金子国土交通相は20日の閣議後記者会見で、2025年の訪日外国人客数(推計値)が約4270万人となり、初めて4000万人の大台を突破したと発表した。過去最多を記録した24年の年間数3687万人を大幅に上回った。電車に乗ったり、都心の街を歩いていると大きなバッグを持って一見して外国人旅行者をよく見かけるので、この増加は肌感覚でもよくわかる。家の近くでもホテルが増え、バッグを引っ張っている外国人を見かける機会も増えている。
一方、25年12月の中国からの訪日客数は前年同月に比べ約45%減となる約33万人となっており、高市首相の台湾有事がらみの不用意な発言に端を発した25年11月の中国政府による日本への渡航自粛要請などが大きく影響しているとみられる。確かに中国人旅行者が減っているような印象を受けるが、日本の観光産業はさぞかしダメージを受けていると思いきやマナーの悪い中国人が減った分、中国以外からの旅行者が増えているようで、中国人減の影響はさほど大きくはないようである。個人的には、マナーの悪い中国人にはあまり来てほしくないものである。

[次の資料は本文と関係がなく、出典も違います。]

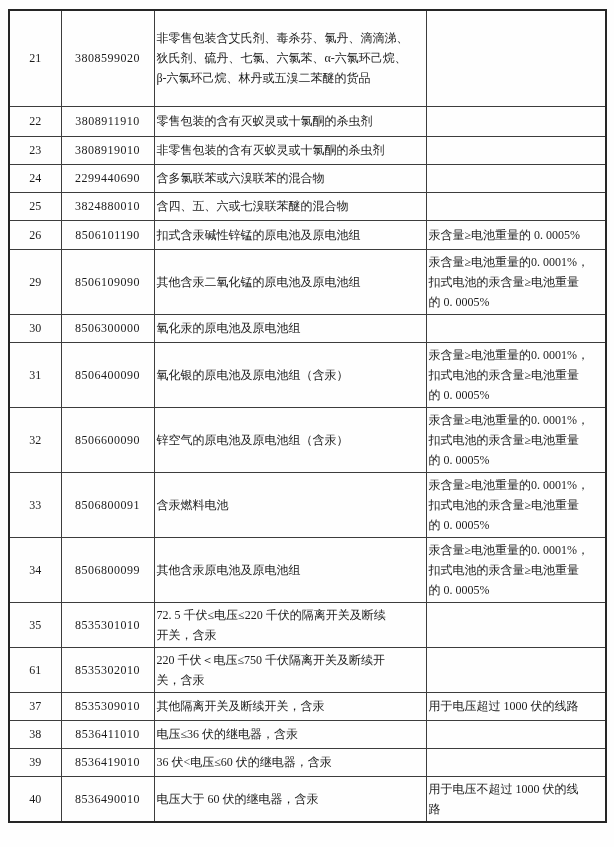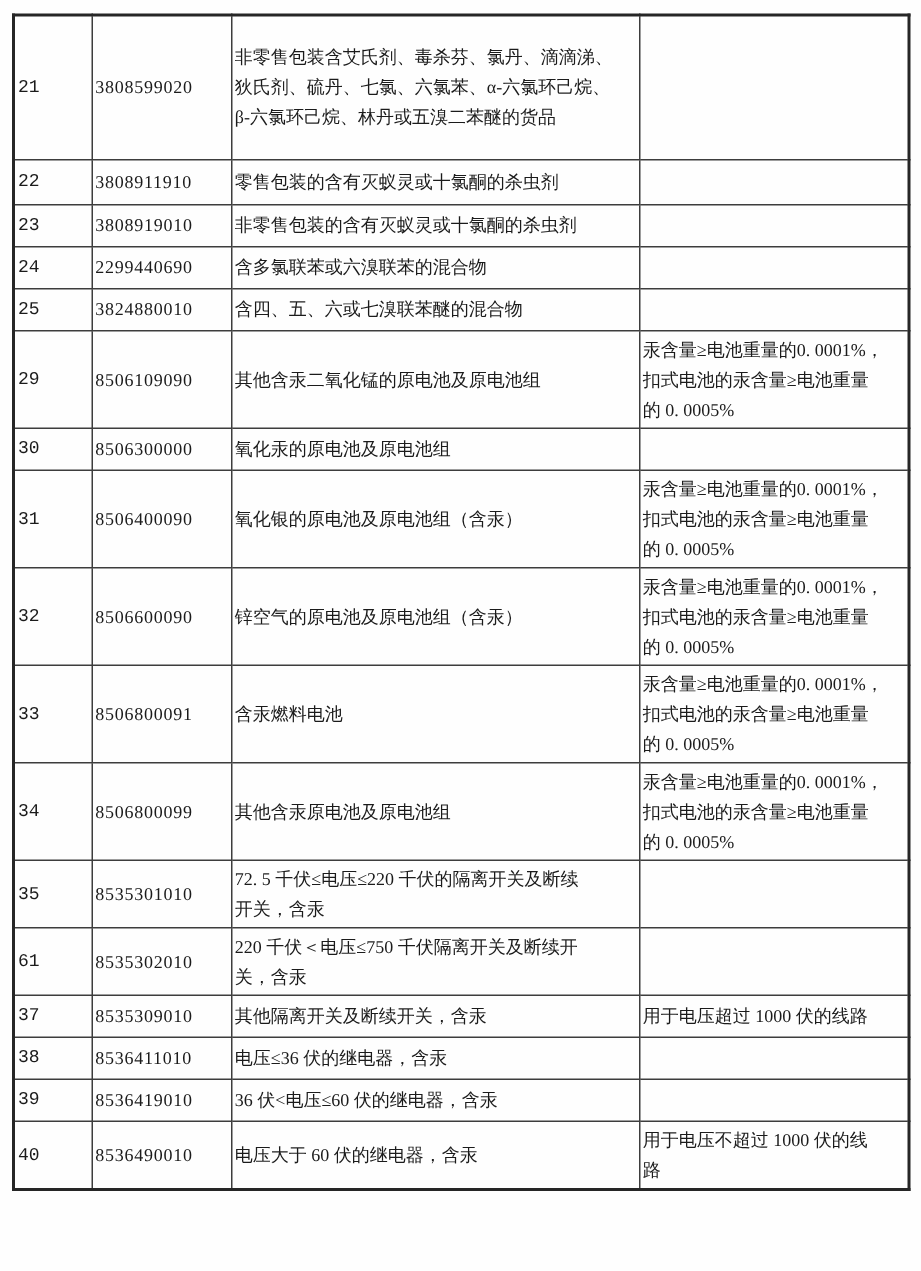"21" td.c-num { font-family: Liberation Mono, monospace -> none; text-align: left -> center }
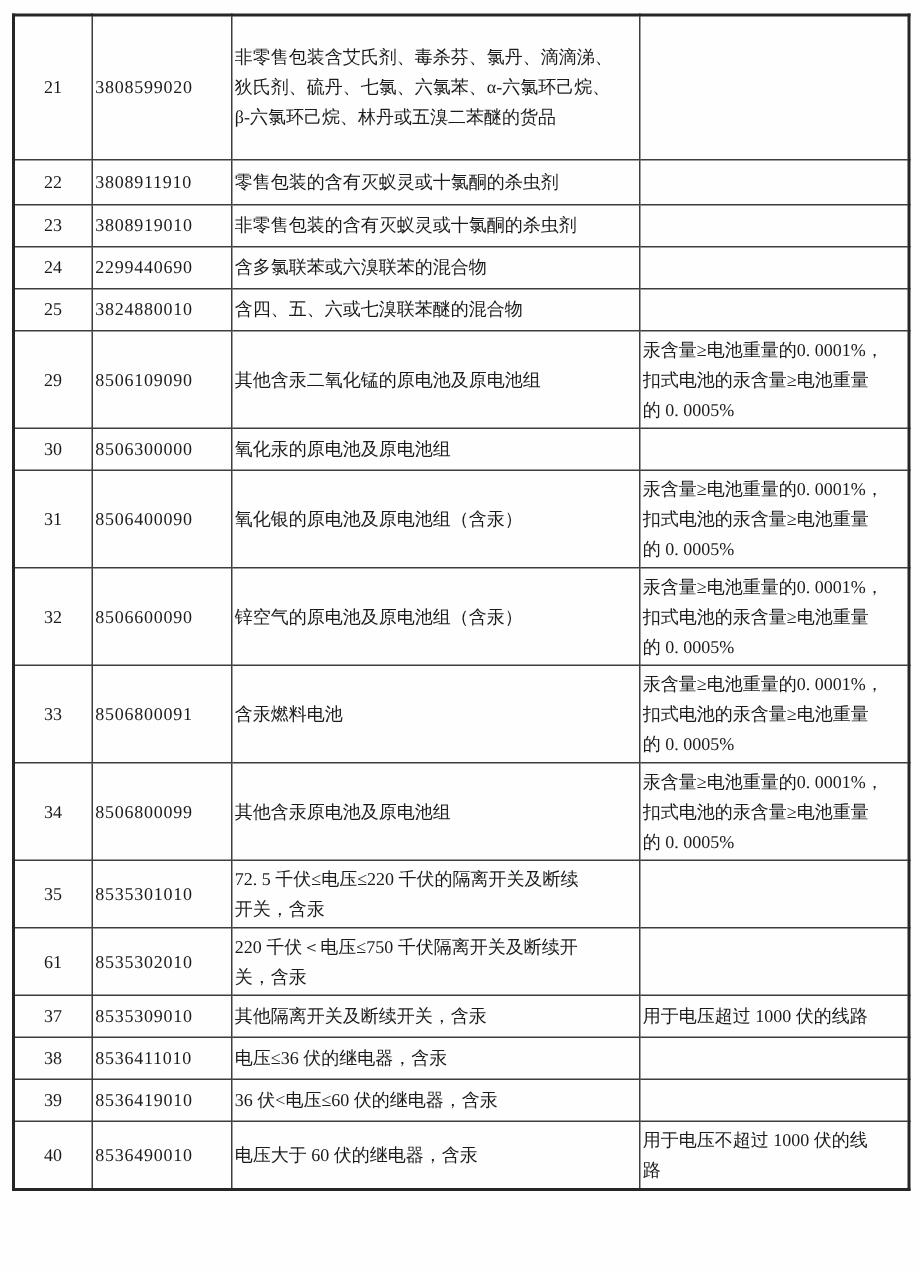"3808599020" td.c-code { text-align: none -> center }
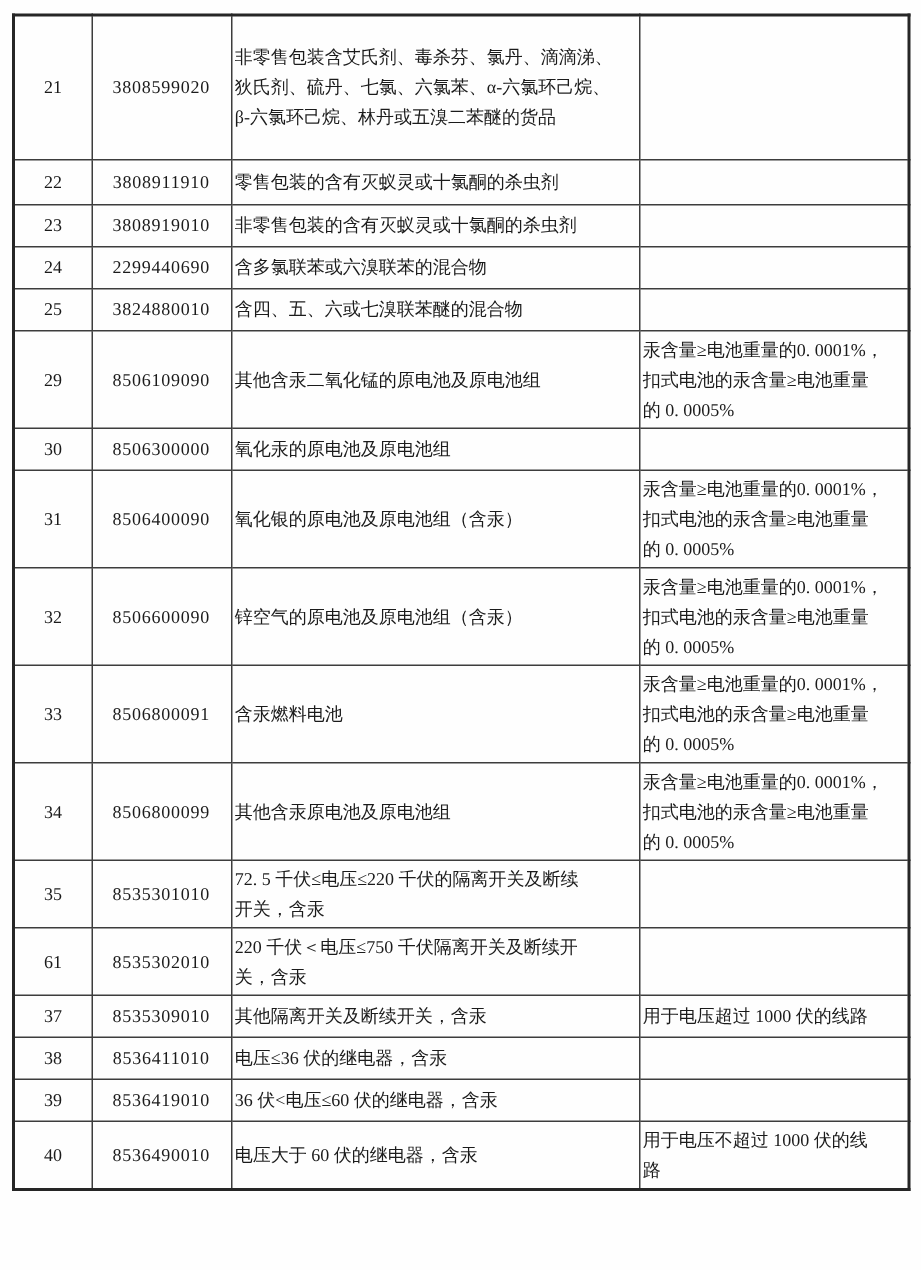"26" tr { html: none -> <tr> <td>26</td> <td>8506101190</td> <td>扣式含汞碱性锌锰的原电池及原电池组</td> <td>汞含量≥电池重量的 0. 0005%</td> </tr> }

現役時代は、テンミリオン計画(1987年策定--もともとはアウトバウンド日本人海外旅行者対象)といって訪日外国人旅行者数をテンミリオン(1000万人)にする計画が議論されていたことを考えると隔世の感がある。当時の4倍ほどの外国人が訪日していることになるので、街に外国人の姿が目立つわけである。一方、日本人の海外旅行者数は、2025年で約1473万人(2024年比約13%増)であるが、2019年(約2008万人)比では26.6%減というから、コロナ禍からの回復はまだまだであり、いかに海外からの旅行者の方が多いかがよくわかる。
個人的には、海外旅行だけでなく、インバウンド業務には関心が深く、日本文化を海外からの旅行者に紹介すべくガイド資格(通訳案内士)も有しているが、定年後数年間、東京フリーガイドの一員としてボランティアでのガイドを経験した程度である。訪日旅行者が増えたからといって、ネット情報が普及し、個人で旅行する人も多く、ガイドの仕事が順調にあるわけではないようである。日本が人気スポットになっているのは嬉しいが、残念ながら、いわゆるオーバーツーリズムという観光公害により、交通渋滞、ゴミ問題、マナー違反などが問題になり、地域住民の生活、自然環境、インフラにまで悪影響が及ぶ恐れもあり、手放しでは喜べない事態も発生している。